Le franchisé mécontent saisira la Cour de Cassation, qui, dans un arrêt du 4 octobre 2011, lui donnera raison en cassant l’arrêt d’appel pour manque de base légale. La Cour reprochera  à la Cour d’appel de ne pas avoir recherché si ces circonstances – chiffres d’affaires réalisés très inférieurs aux prévisions ayant entrainés la liquidation judiciaire – ne « révélaient pas, même en l’absence de manquement du franchiseur à son obligation précontractuelle d’information, que le consentement du franchisé avait été déterminé par  une erreur substantielle sur la rentabilité de l’activité entreprise ».
Ainsi étaient mis en lumière l’importance de la rentabilité et balayés les arguments habituels des franchiseurs.

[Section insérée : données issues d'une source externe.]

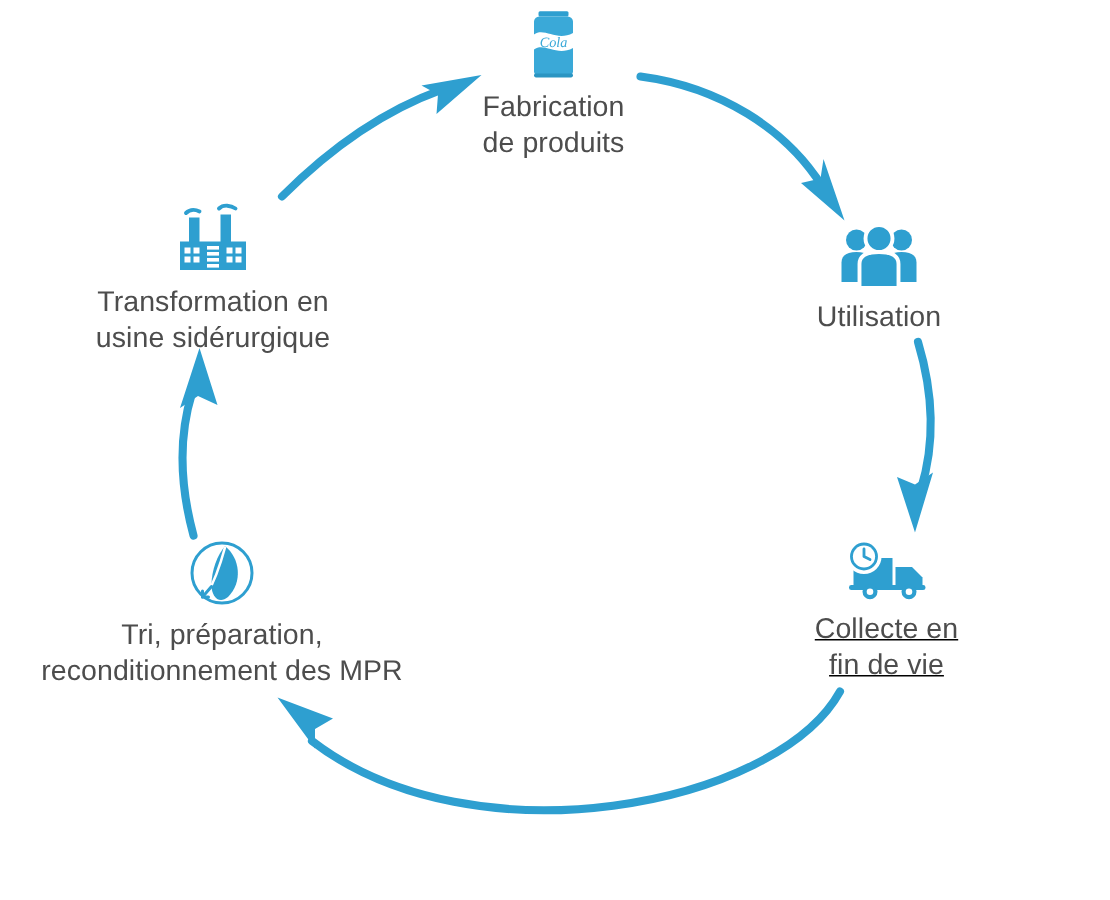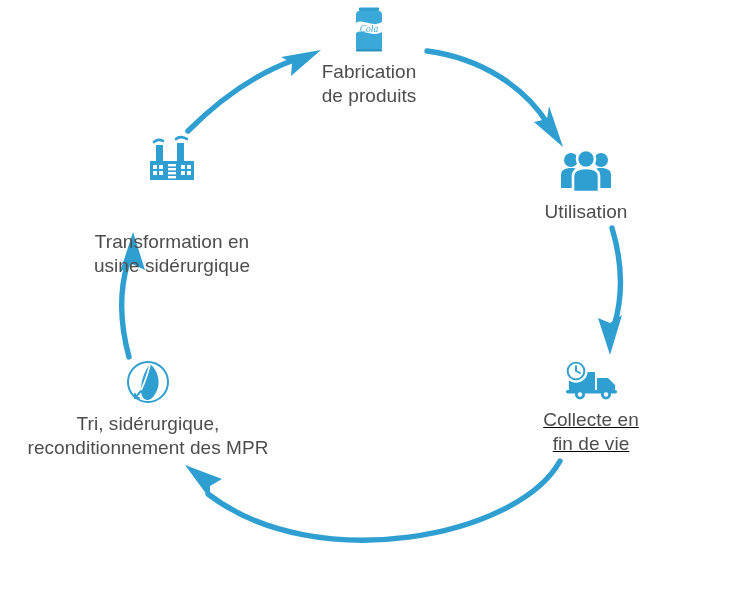"Transformation en" #node-transformation { gap: 40px -> none; left: 172px -> 142px }
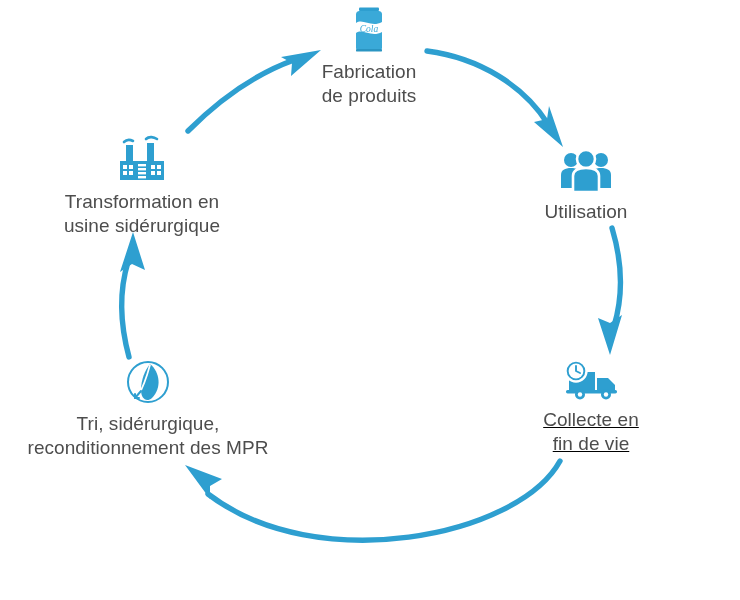"Tri, sidérurgique," span.node-label { text: sidérurgique -> préparation }
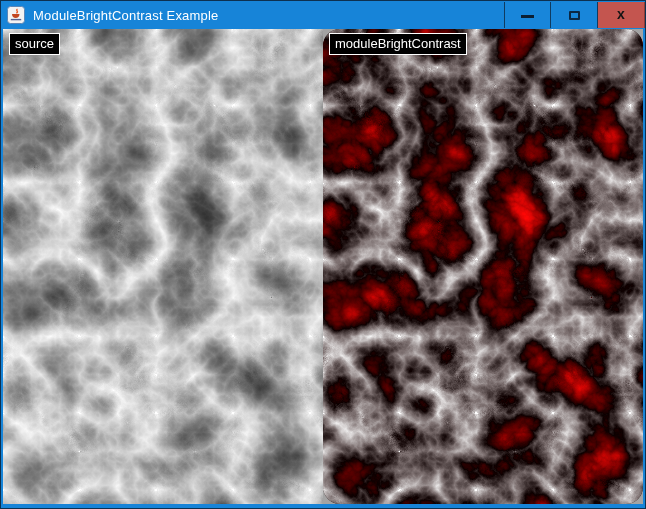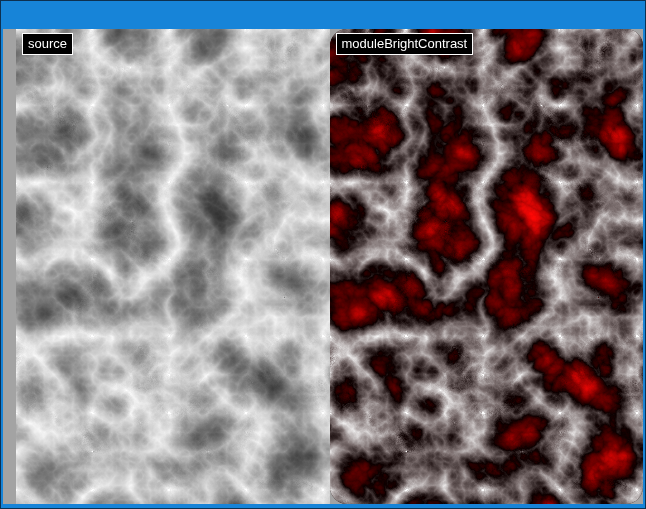"ModuleBrightContrast Example" div.titlebar { html: none -> <div> <svg> <rect></rect> <path></path> <path></path> <path></path> </svg> <span>ModuleBrightContrast Example</span> <div></div> <div> <div> <div></div> </div> <div> <div></div> </div> <div> <span>x</span> </div> </div> </div> }
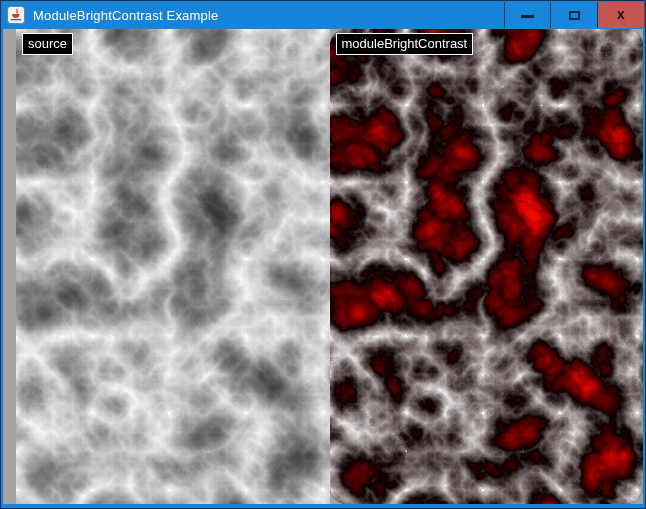"source" .content { padding-left: 13px -> none }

Le 12 septembre 2013 la Cour d’appel qui statuait sur renvoi de cassation, fera sienne la position de la Cour de Cassation, annulera le contrat de franchise et condamnera le franchiseur à payer 560 000 € de dommages et intérêts. Juste réparation.
C’est le franchiseur mécontent qui, cette fois, saisira la Cour de Cassation. Mais son recours sera rejeté.
Dans un arrêt du 17 mars 2015, la Cour de Cassation précise clairement la responsabilité du franchiseur :
–          L’écart entre le prévisionnel et le chiffre d’affaires réalisé était « particulièrement important », ce qui expliquait le manque de rentabilité du franchisé et sa liquidation judiciaire.
–          Les « données prévisionnelles fournies par » le franchiseur reposaient sur des données propres aux autres franchisés qui n’étaient pas « comparables » à celle du franchisé.
–          Le franchisé était « dépourvu d’expérience personnelle dans ce type d’activité » d’autant qu’il s’agissait, en plus, d’une création et non d’une reprise de fonds existant.
–          Le franchiseur est responsable « du déficit d’analyse pertinente du chiffre d’affaires ».
–          Sa faute est aggravée « par un manque de rigueur dans l’analyse des charges prévisibles auxquelles le franchisés allait devoir faire face » (masse salariale, investissements, droit au bail, retard à l’ouverture), « éléments qui auraient du être pris en compte dans un prévisionnel sérieux ».
–          Il n’était pas établi que les mauvais résultats étaient dus à une mauvaise gestion du franchisé.
Ainsi le franchisé « avait été déterminé à conclure le contrat de franchise sur la base d’informations  erronées et trompeuse et d’un prévisionnel non sérieux, laissant escompter  des résultats bénéficiaires qui n’étaient pas réalisables, et  que son consentement avait dès lors été vicié », ce qui justifiait l’annulation du contrat et l’indemnisation de ses préjudices.
Nous ne pouvons qu’approuver cette décision.
Le franchiseur doit communiquer une information prévisionnelle  justifiée, sérieuse et adaptée au site. C’est l’une des preuves de  son savoir-faire.  Il le doit d’autant plus que le franchisé achète en confiance ce savoir-faire, en payant  un droit d’entrée et des redevances.
N’oublions pas que l’un des caractères important du contrat de franchise est de sécuriser l’investissement du franchisé. C’est ce qui lui est vendu par le franchiseur dans la phase de séduction précontractuelle. Et c’est la raison pour laquelle le franchisé qui entre dans un réseau accepte les contraintes du contrat. D’où l’importance des informations précontractuelles communiquées par le franchiseur sur la rentabilité du projet. C’est elles qui fondent la confiance et justifient l’engagement sans retour du franchisé.